In this new project, we are also lucky that the person who has his own ontology also can code, and can take over a lot of the user interface work. So we are trying to let him run with his ideas and see what happens. We're hoping it leads to more participation, rather than less.
But the tension I see there is between experience and expertise and community participation. I am describing some experiences in my pre-valueflows software projects, but they do now and will in future affect both the development of the value flows vocabulary and protocols, and also the use of them in community projects.
In my previous projects, we were working with monolithic software which made it really difficult for other people to fully participate in the design and construction of the system.
They needed to either trust us or learn to code in a complex suite of software. We are now working with a couple of new projects where people are doing that, and are also therefore able to participate a lot more fully in the design of the software for their community. Using their own programmers, with some help from us, they can start taking over the development of their own system.
But there is still a tension between expertise in the economic model and logic, expertise in coding in general and in this particular software suite, and the larger number of people who cannot participate in those ways.
And expertise in the logic of an economic network. It's not freeform. It needs to work, and work over time, and also be adaptable.
As I have explained before, we work in spirals between the general and the particular, spiraling into a particular network with all its quirks, and then spiraling back out to summarize what we learned from that experiment to prepare for the next one.

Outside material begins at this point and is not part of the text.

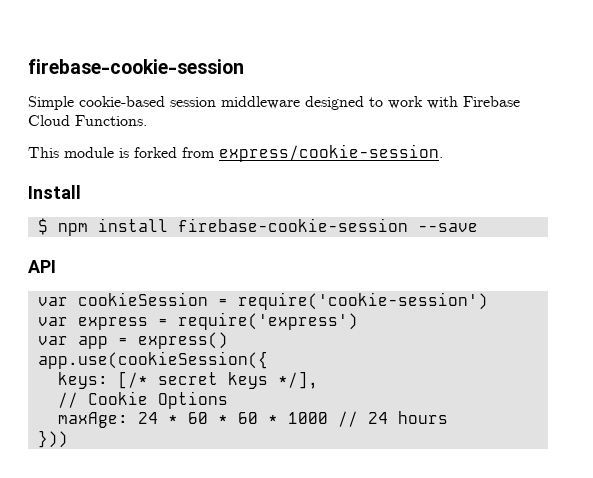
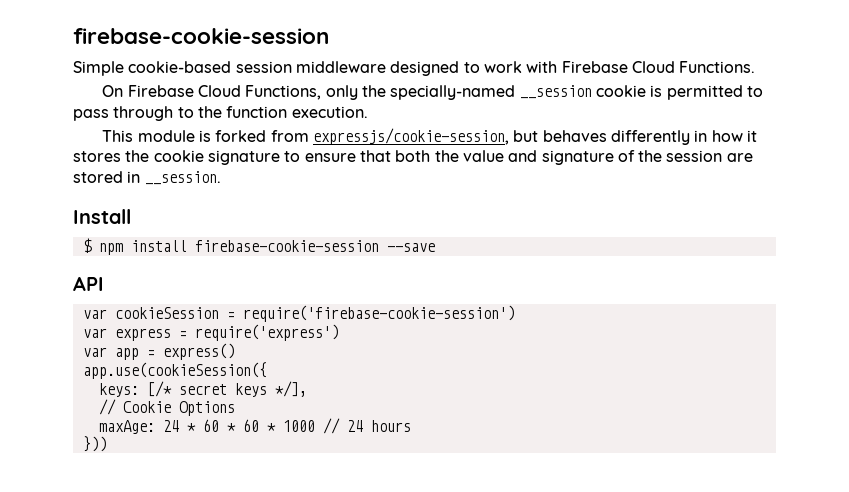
(147, 120) none -> [102,85,763,100] [73,106,368,121] // On Firebase Cloud Functions, only the specially-named __session cookie is permitted to pass through to the function execution.
[219,144,443,162] express/cookie-session. -> [312,128,757,145] [73,150,753,165] [73,171,221,185] expressjs/cookie-session, but behaves differently in how it stores the cookie signature to ensure that both the value and signature of the session are stored in __session.
[237,292,488,310] require('cookie-session') -> [242,305,515,322] require('firebase-cookie-session')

Value Flows has been our form of summarization for the past few years. One of the lessons we are trying to learn from those monolithic software experiments is to break up the model into smaller components which can be mixed and matched as required for a particular community, and also to be developed independently by different people.
So I envision going forward with Value Flows as a set of components, the mythical software lego blocks. And wondering if those lego blocks will enable actually participatory community-centered design. And also have enough built-on logic so the lego block constructions don't fall apart.
As for Value Flows as its own little community, I am personally delighted that Lynn and Pavlik are taking the lead and I can step back, although I do sometimes feel the urge to argue about things.
What do you think? Was this too confused? Did you understand the main ideas? What do you think were the ideas that are useful?